Scope three emissions encompass those not produced by the company itself, but those it’s indirectly responsible for, up and down its value chain.
This includes its customers, and the emissions they produce when they burn purchased oil for energy.
Ed Daniels, Shell’s sustainability, strategy and corporate relations director, will tell investors that scope three emission targets are dependent on customers and how they use the energy products they sell them – which is not under their control.
Instead, Shell will push for scope three emission reductions through reaching its net zero goals rather than absolute targets, such as selling more products with low-carbon emissions.
Daniels will say: “These emissions can go down in two ways. First, if we stop selling products to our customers, which is not a strategy but corporate self-destruction. Second, if our customers increasingly buy energy products with lower emissions.”
Shell will point to biofuels and electric vehicle charging as key growth areas for the company, and argue that its current net carbon intensity targets are ahead of the global energy system.
Today’s gathering follows last year’s passing of the Energy Transition Progress Report – which was published earlier this month.
It will include many of Shell’s largest institutional shareholders from both the sell side and buy side, who will now once again vote on motions calling for its climate goals to be ramped up.
The report’s targets were green-lit by shareholders last year despite opposition from activist investors such as Follow This, including on its carbon intensity targets.
Follow This has filed a new motion, demanding 2030 emissions reduction goals in line with the 2015 Paris UN accord on climate change.
This includes targets for end-user emissions – as scope three accounts for about 95 per cent of the energy company’s greenhouse gas pollution.
The group’s stake in the energy giant is less than one per cent, but City A.M. understands its position is backed by multiple Dutch institutional investors.

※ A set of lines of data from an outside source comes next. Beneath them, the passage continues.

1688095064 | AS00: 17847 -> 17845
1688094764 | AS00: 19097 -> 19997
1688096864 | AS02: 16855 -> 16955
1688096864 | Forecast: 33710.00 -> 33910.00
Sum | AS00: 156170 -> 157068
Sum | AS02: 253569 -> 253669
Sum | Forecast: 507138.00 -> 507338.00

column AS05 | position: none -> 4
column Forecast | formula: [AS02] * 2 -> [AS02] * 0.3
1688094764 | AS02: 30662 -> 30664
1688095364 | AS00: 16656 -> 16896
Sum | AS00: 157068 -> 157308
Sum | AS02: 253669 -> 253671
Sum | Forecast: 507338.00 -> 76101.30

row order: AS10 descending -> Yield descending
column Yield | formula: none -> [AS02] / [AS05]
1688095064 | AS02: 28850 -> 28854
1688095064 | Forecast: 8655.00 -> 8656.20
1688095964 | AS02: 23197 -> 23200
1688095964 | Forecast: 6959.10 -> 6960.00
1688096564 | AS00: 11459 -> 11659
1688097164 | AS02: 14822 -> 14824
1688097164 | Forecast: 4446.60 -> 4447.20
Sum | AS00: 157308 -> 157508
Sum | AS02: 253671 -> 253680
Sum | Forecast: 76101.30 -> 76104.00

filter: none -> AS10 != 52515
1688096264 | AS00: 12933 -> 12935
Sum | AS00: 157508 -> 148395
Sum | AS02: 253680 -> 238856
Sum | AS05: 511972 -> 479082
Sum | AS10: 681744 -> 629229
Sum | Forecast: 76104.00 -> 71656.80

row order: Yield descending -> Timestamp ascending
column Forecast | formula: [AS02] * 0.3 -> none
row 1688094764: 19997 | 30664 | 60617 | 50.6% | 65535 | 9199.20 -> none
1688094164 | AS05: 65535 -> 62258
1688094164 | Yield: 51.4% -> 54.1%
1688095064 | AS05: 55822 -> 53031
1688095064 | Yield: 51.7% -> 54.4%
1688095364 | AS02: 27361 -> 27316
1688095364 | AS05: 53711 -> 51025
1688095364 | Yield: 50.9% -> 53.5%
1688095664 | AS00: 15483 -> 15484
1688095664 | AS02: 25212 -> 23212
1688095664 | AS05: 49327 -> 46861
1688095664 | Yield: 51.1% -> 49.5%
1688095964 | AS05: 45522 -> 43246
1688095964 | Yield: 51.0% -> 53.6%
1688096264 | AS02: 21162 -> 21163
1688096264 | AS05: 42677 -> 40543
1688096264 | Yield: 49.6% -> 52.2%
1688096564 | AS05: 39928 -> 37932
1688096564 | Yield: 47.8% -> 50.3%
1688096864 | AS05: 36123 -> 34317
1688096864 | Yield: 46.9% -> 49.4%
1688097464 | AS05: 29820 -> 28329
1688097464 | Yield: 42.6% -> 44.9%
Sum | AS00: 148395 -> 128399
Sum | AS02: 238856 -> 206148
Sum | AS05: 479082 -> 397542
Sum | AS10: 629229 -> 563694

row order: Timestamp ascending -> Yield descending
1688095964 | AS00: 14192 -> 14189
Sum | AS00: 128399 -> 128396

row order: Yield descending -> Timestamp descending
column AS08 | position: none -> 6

Shell achieving carbon targets, says Daniels
Daniels will highlight the carbon intensity of Shell’s products declined 3.8 per cent last year, compared to two per cent across the global energy system.
The energy giant is targeting a 100 per cent cut in carbon intensity, in line with its 2050 net zero goals, but has also introduced multiple intermediate goals.
This includes a 20 per cent cut in carbon intensity by 2030 and a 45 per cent cut by 2035.
“We believe our net carbon intensity target is the best way to measure our transformation and how we are changing our product mix to help customers decarbonise,” Daniels will say.
This includes encouraging shareholders to vote down proposals to toughen its climate ambitions, which will take place during the day.
Daniels will argue Shell is determined to become a net-zero emissions business, but that it wants to do this “in a profitable way”.
He will suggest that Follow This’ resolution is “against good governance” because it is “unclear, generic and would result in confusion”.
He will also say it should be opposed because it “does not help shareholders”.
“To be successful, we must provide the energy the world needs, now and in the future, purposefully and profitably. And our success can have a real, positive impact on the energy transition. Our strategy aims to do that,” he will say.